[Recorded data]
________________________________________
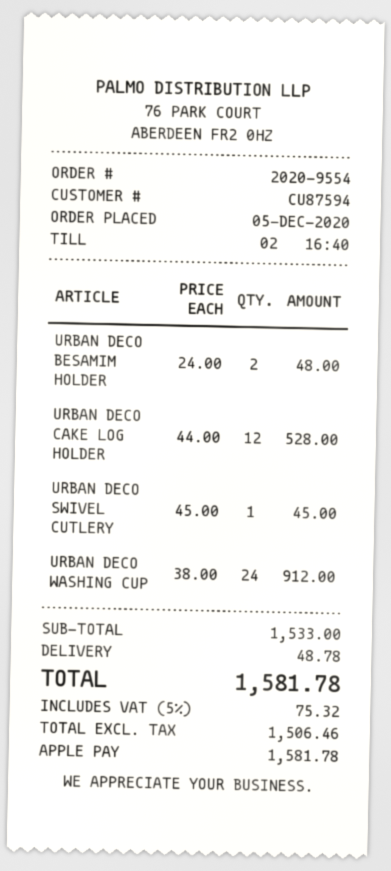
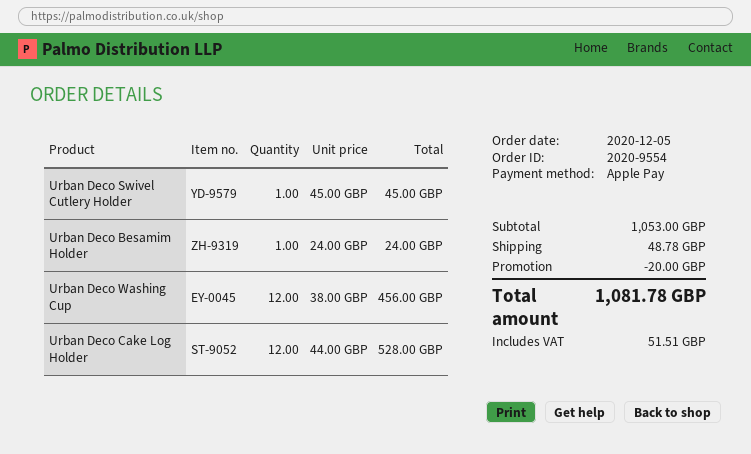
URBAN DECO BESAMIM HOLDER: 2 x 24.00 = 48.00 -> 1 x 24.00 = 24.00
URBAN DECO WASHING CUP: 24 x 38.00 = 912.00 -> 12 x 38.00 = 456.00
subtotal: 1533.00 -> 1053.00
discount: none -> 20.00
tax: 75.32 -> 51.51
total: 1581.78 -> 1081.78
________________________________________
# EXERCISE DETAILS:
For the data shown above, give the number of lines where the word "URBAN" appears, and nothing else.

# COMPLETED TASK:
2